Sotto altro profilo va rilevato che, a fronte della indisponibilità del datore di lavoro, non è ipotizzabile la convocazione del ricorrente ai fini del rilascio di un permesso per attesa occupazione, peraltro richiesto, nel caso di specie, dal cittadino straniero diversi mesi dopo il suo ingresso in Italia.
L’art. 22, comma 11, del D.lgs. n. 286/1998, prevede infatti che “ La perdita del posto di lavoro non costituisce motivo di revoca del permesso di soggiorno […]. Il lavoratore straniero in possesso del permesso di soggiorno per lavoro subordinato che perde il posto di lavoro, anche per dimissioni, può rendere dichiarazione di immediata disponibilità al sistema informativo unitario delle politiche del lavoro […], e beneficiare degli effetti ad essa correlati per il periodo di residua validità del permesso di soggiorno, e comunque, salvo che si tratti di permesso di soggiorno per lavoro stagionale, per un periodo non inferiore ad un anno ovvero per tutto il periodo di durata della prestazione di sostegno al reddito percepita dal lavoratore straniero, qualora superiore […]”.
La norma è chiara nel prevedere che il rilascio di un permesso per attesa occupazione presuppone la valida instaurazione di un rapporto di lavoro e la sua successiva cessazione.
Sul punto il Tribunale condivide il più recente orientamento giurisprudenziale, a mente del quale, ai fini dell’applicazione dell’articolo 22, comma 5 ter, del D.lgs. 25 luglio 1998, n. 286, la possibilità di rilascio di un permesso di soggiorno per attesa occupazione presuppone pur sempre che un rapporto di lavoro si sia instaurato (cfr. Cons. Stato, Sez. III, 29 maggio 2025, n. 4679; id., 11 aprile 2025, n. 3158; id., 24 marzo 2025, n. 2403).
L’unica possibilità per il rilascio di un permesso di lavoro per attesa occupazione è legata all’interruzione di un precedente rapporto di lavoro correttamente instaurato e cessato per causa non imputabile al lavoratore.
Pertanto dalla mancata sottoscrizione del contratto di lavoro non può che derivare la revoca del nulla osta. Tale esito obbligato dequota di rilevanza e fondatezza i profili di censura relativi alla partecipazione procedimentale.
Non appare utile il richiamo, da parte del ricorrente, alla circolare del Ministero dell’Interno del 20 agosto 2007, non potendo la stessa incidere in termini derogatori sulle disposizioni legislative, anche tenuto conto della vetustà della stessa e delle profonde modifiche normative intervenute nella materia dell’immigrazione.

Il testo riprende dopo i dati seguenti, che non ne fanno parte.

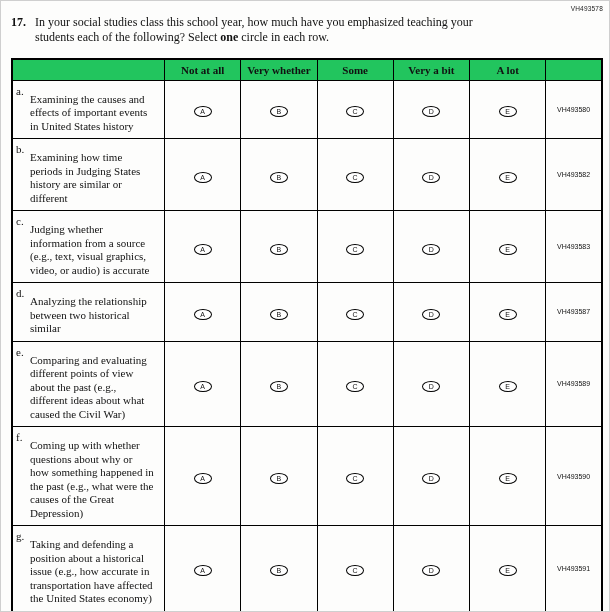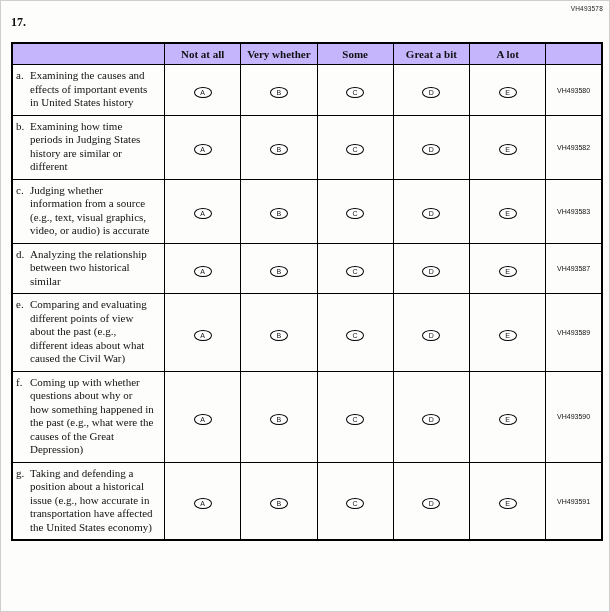"In your social studies class" span.qtext { html: none -> <span><span>In your social studies class this school year, how much have you emphasized teaching your students each of the following? Select </span><b>one</b><span> circle in each row.</span></span> }
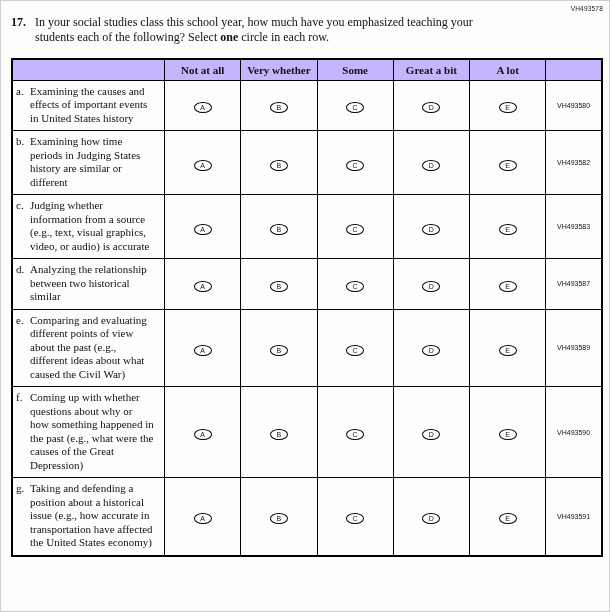"Not at all" .answer-table th { background: #c4b5fd -> #22c55e }
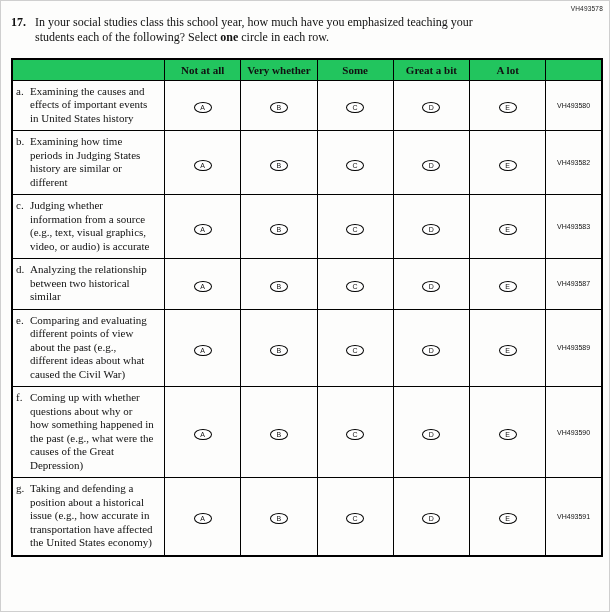"Great a bit" th { text: Great -> Very }
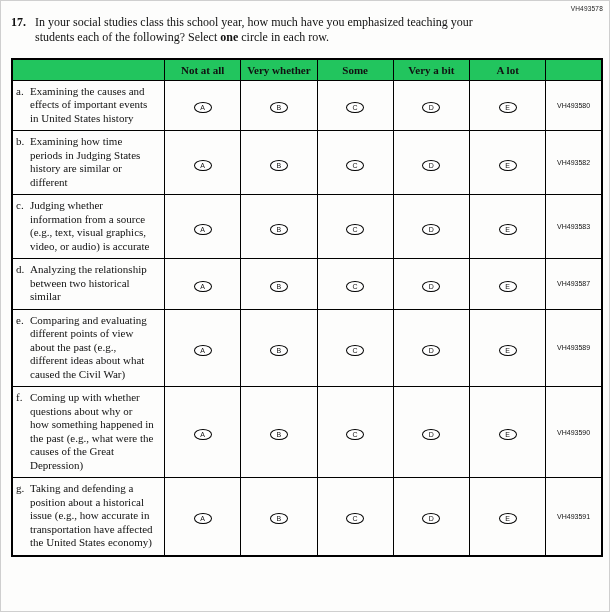"Examining the causes and effects" .row-text { margin-top: none -> 8px }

In conclusione, per le ragioni che precedono, il ricorso è infondato e deve essere respinto.
La natura delle questioni fattuali e giuridiche sottese all’impugnazione consente di compensare tra le parti le spese della lite.
P.Q.M.
Il Tribunale Amministrativo Regionale per la Lombardia (Sezione Terza), definitivamente pronunciando sul ricorso, come in epigrafe proposto, lo rigetta.
Spese compensate.
Ordina che la presente sentenza sia eseguita dall'autorità amministrativa.
Ritenuto che sussistano i presupposti di cui all'articolo 52, commi 1 e 2, del decreto legislativo 30 giugno 2003, n. 196 (e degli articoli 5 e 6 del Regolamento (UE) 2016/679 del Parlamento europeo e del Consiglio del 27 aprile 2016), a tutela dei diritti o della dignità della parte interessata, manda alla Segreteria di procedere all'oscuramento delle generalità.
Così deciso in Milano nella camera di consiglio del giorno 19 dicembre 2025 con l'intervento dei magistrati:
AR SO, Presidente
Fabrizio Fornataro, Consigliere
NA IN MA, Consigliere, Estensore
| L'ESTENSORE | IL PRESIDENTE |
| NA IN MA | AR SO |
IL SEGRETARIO
In caso di diffusione omettere le generalità e gli altri dati identificativi dei soggetti interessati nei termini indicati.